If those lessons and threads sound all over the place, it’s because they are, and the movie itself veers equally wildly to bounce through them. Newton Thomas Sigel, a long-time collaborator of Bryan Singer who just finished Da 5 Bloods in this same year for Spike Lee, is a world-class cinematographer, but he, or his directors calling the shots, couldn’t be more unfocused from an aesthetic standpoint. When Sigel plays with repetitive overhead establishing shots, single color filters, blurred edges, long tracking shots, random freezes, the use of cranes and drones for height, and more, he’s like that little kid at the fountain dispenser putting every mismatching pop flavor from the row of choices into one fizzy cup of sugared mess. Sure, give him credit for “throwing everything at the wall to see if it stinks,” as was aforementioned. That doesn’t mean it all works.
The same up-and-down goes for the audio areas. The musical score of Henry Jackman is unmemorable and the movie’s hard-on for Van Morrison songs is three decades too late and out of place for this era. The intention of the directors may have indeed been to have six different tones instead of one.
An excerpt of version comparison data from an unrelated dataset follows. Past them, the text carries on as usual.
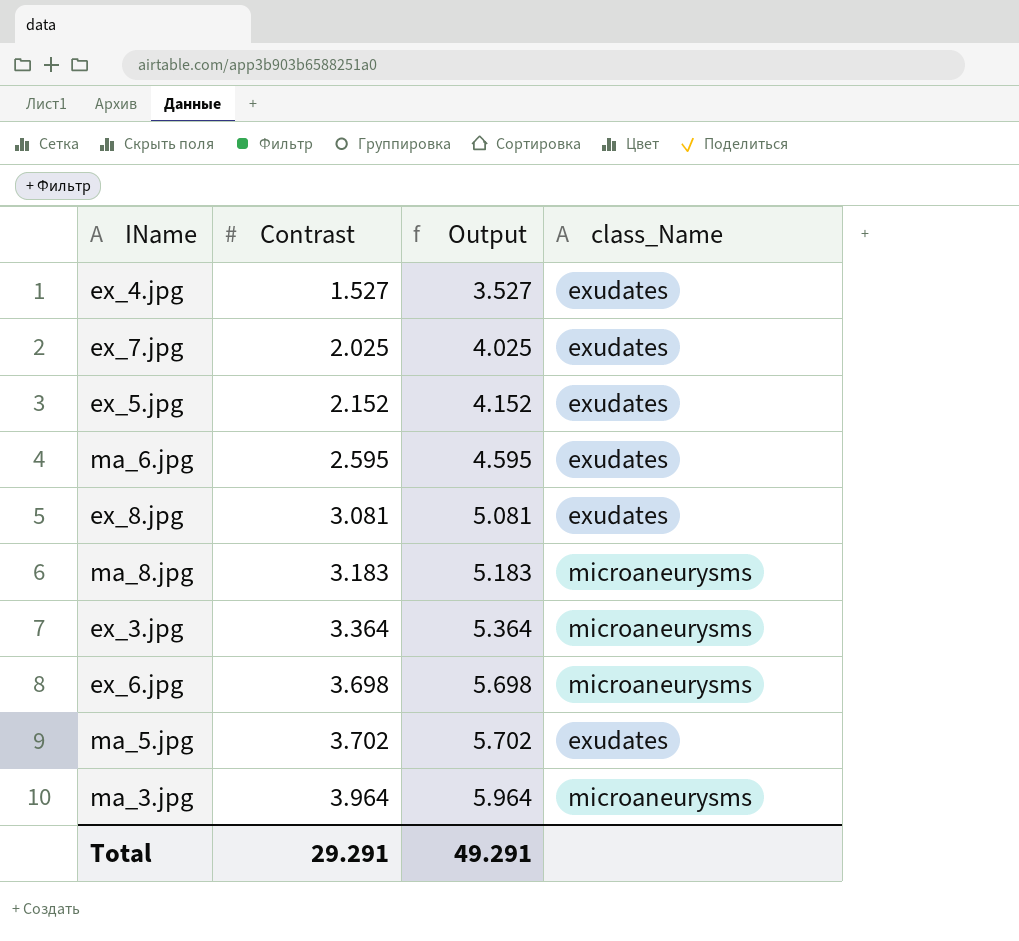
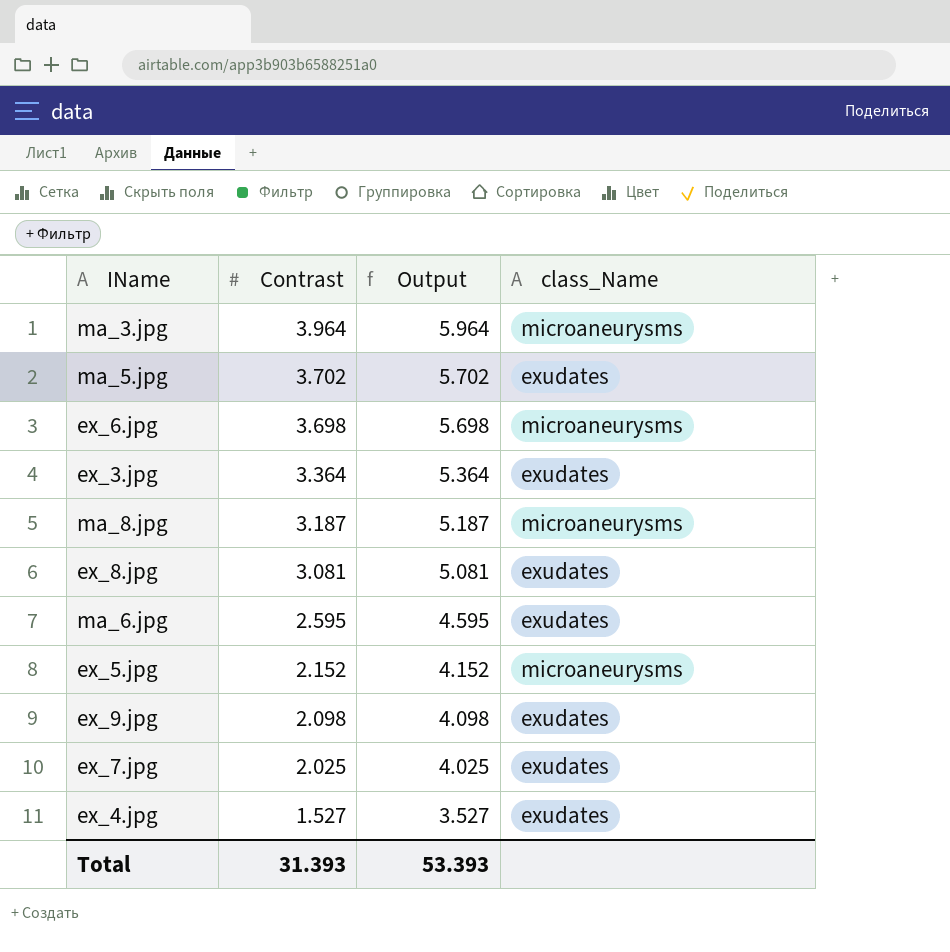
row order: Contrast ascending -> Contrast descending
ex_3.jpg | class_Name: microaneurysms -> exudates
ma_8.jpg | Contrast: 3.183 -> 3.187
ma_8.jpg | Output: 5.183 -> 5.187
ex_5.jpg | class_Name: exudates -> microaneurysms
row ex_9.jpg: none -> 2.098 | 4.098 | exudates
Total | Contrast: 29.291 -> 31.393
Total | Output: 49.291 -> 53.393

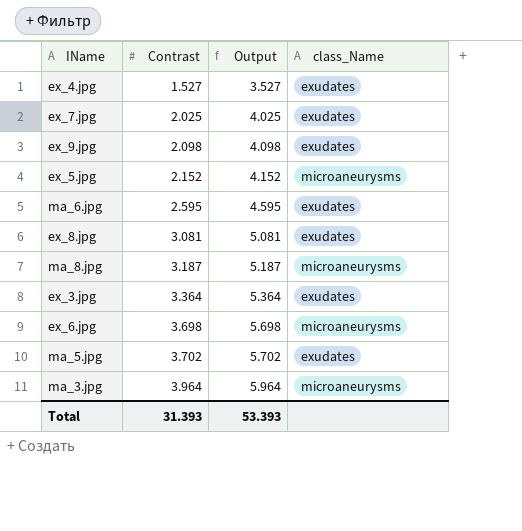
row order: Contrast descending -> Contrast ascending

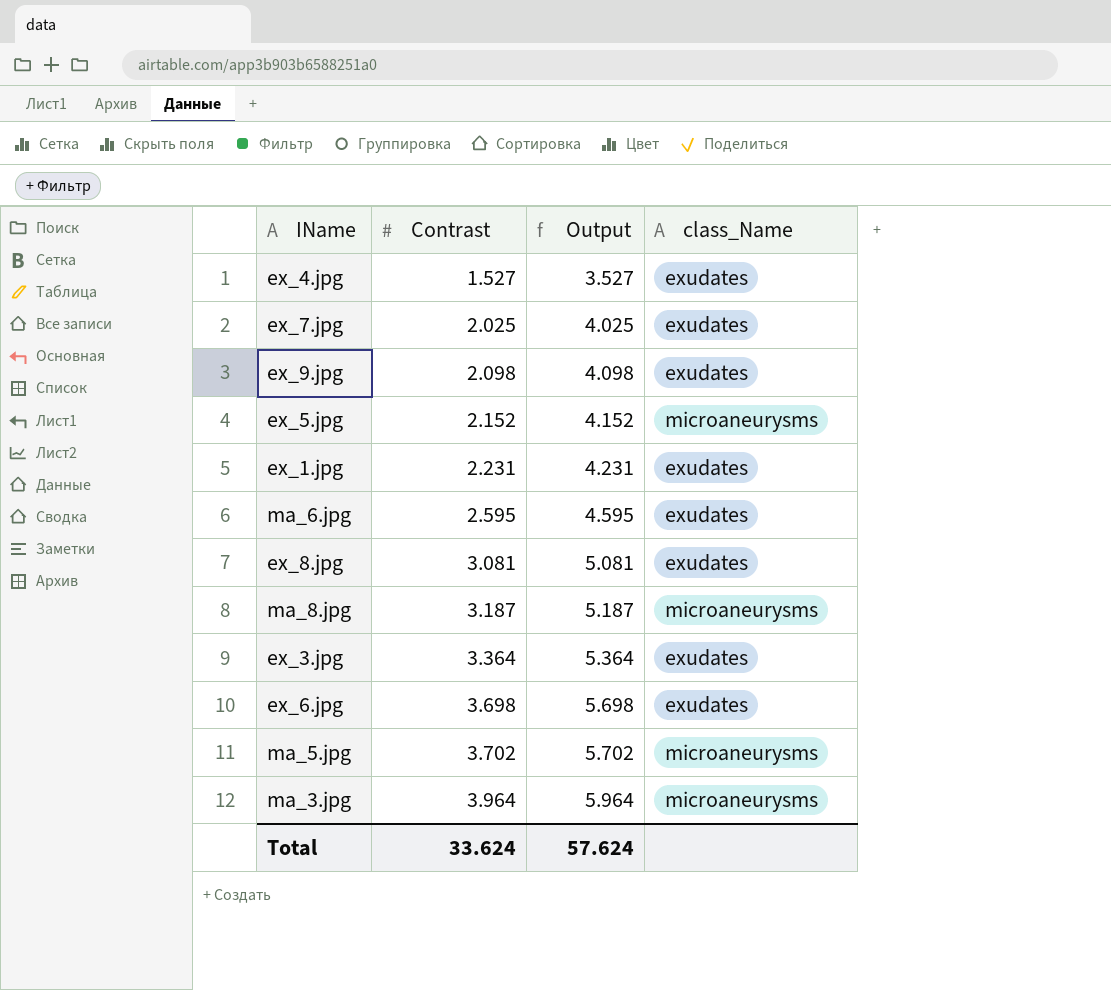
row ex_1.jpg: none -> 2.231 | 4.231 | exudates
ex_6.jpg | class_Name: microaneurysms -> exudates
ma_5.jpg | class_Name: exudates -> microaneurysms
Total | Contrast: 31.393 -> 33.624
Total | Output: 53.393 -> 57.624

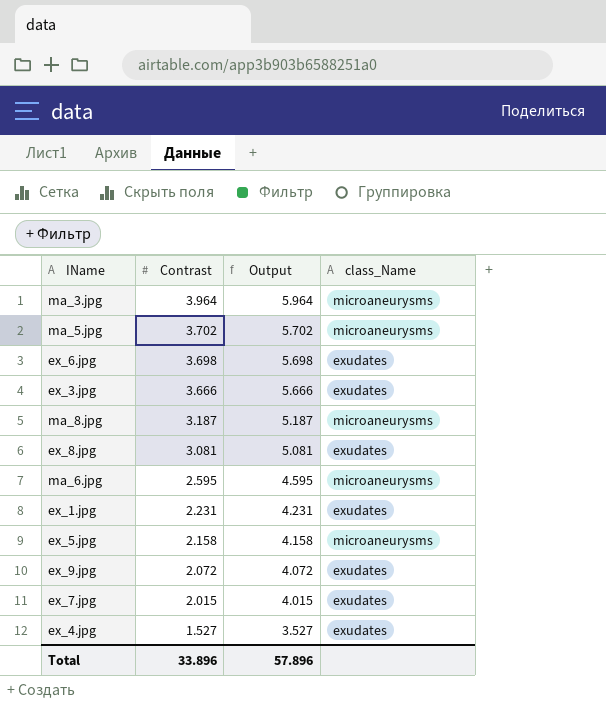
row order: Contrast ascending -> Contrast descending
ex_3.jpg | Contrast: 3.364 -> 3.666
ex_3.jpg | Output: 5.364 -> 5.666
ma_6.jpg | class_Name: exudates -> microaneurysms
ex_5.jpg | Contrast: 2.152 -> 2.158
ex_5.jpg | Output: 4.152 -> 4.158
ex_9.jpg | Contrast: 2.098 -> 2.072
ex_9.jpg | Output: 4.098 -> 4.072
ex_7.jpg | Contrast: 2.025 -> 2.015
ex_7.jpg | Output: 4.025 -> 4.015
Total | Contrast: 33.624 -> 33.896
Total | Output: 57.624 -> 57.896

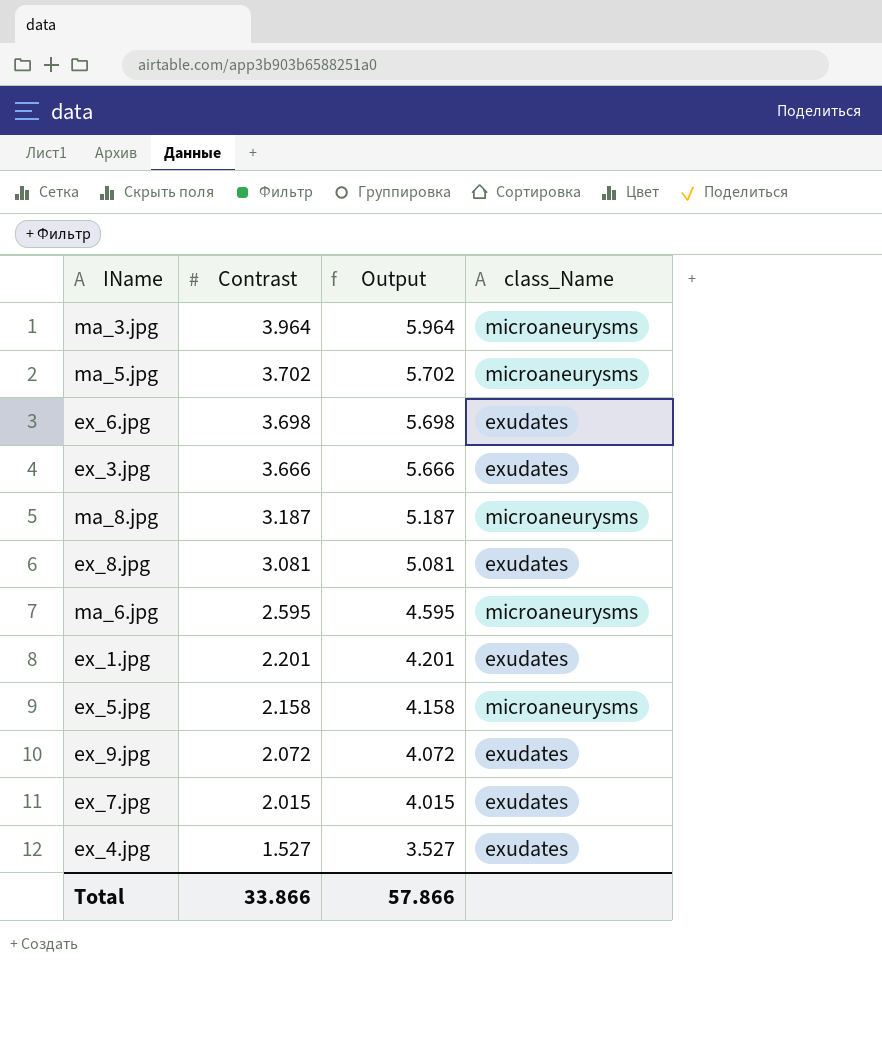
ex_1.jpg | Contrast: 2.231 -> 2.201
ex_1.jpg | Output: 4.231 -> 4.201
Total | Contrast: 33.896 -> 33.866
Total | Output: 57.896 -> 57.866

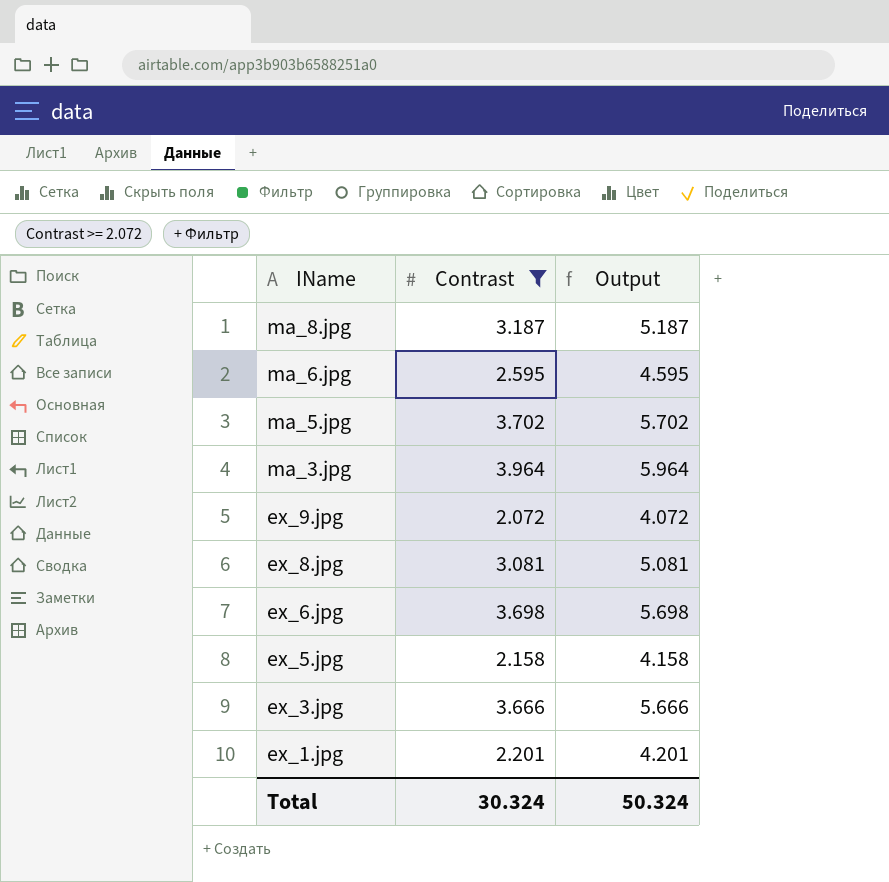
filter: none -> Contrast >= 2.072
row order: Contrast descending -> IName descending
column class_Name | position: 4 -> none
Total | Contrast: 33.866 -> 30.324
Total | Output: 57.866 -> 50.324

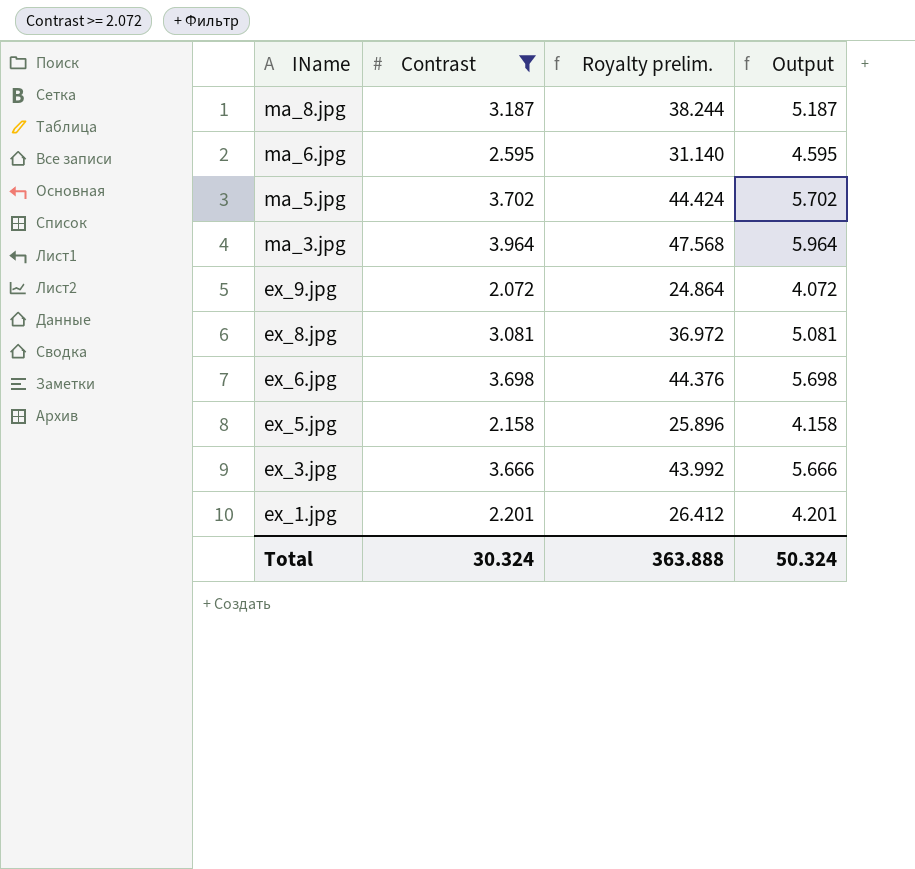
column Royalty prelim. | formula: none -> [Contrast] * 12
That counts as ambitious, certainly, but again, that doesn’t mean it all works.
By the time you reach the conclusion of Cherry and the sum of its parts, the swerving redundancies are copious. When you ask yourself if you’ve seen this kind of fallen hero stuff before, you shrug. When you ponder if you’ve ever seen addiction and PTSD arcs get this bad, you shrug again. At last you wonder if Cherry did its part to advance any of those adversities and messages further and that shrug turns into a head-shaking nod in refusal.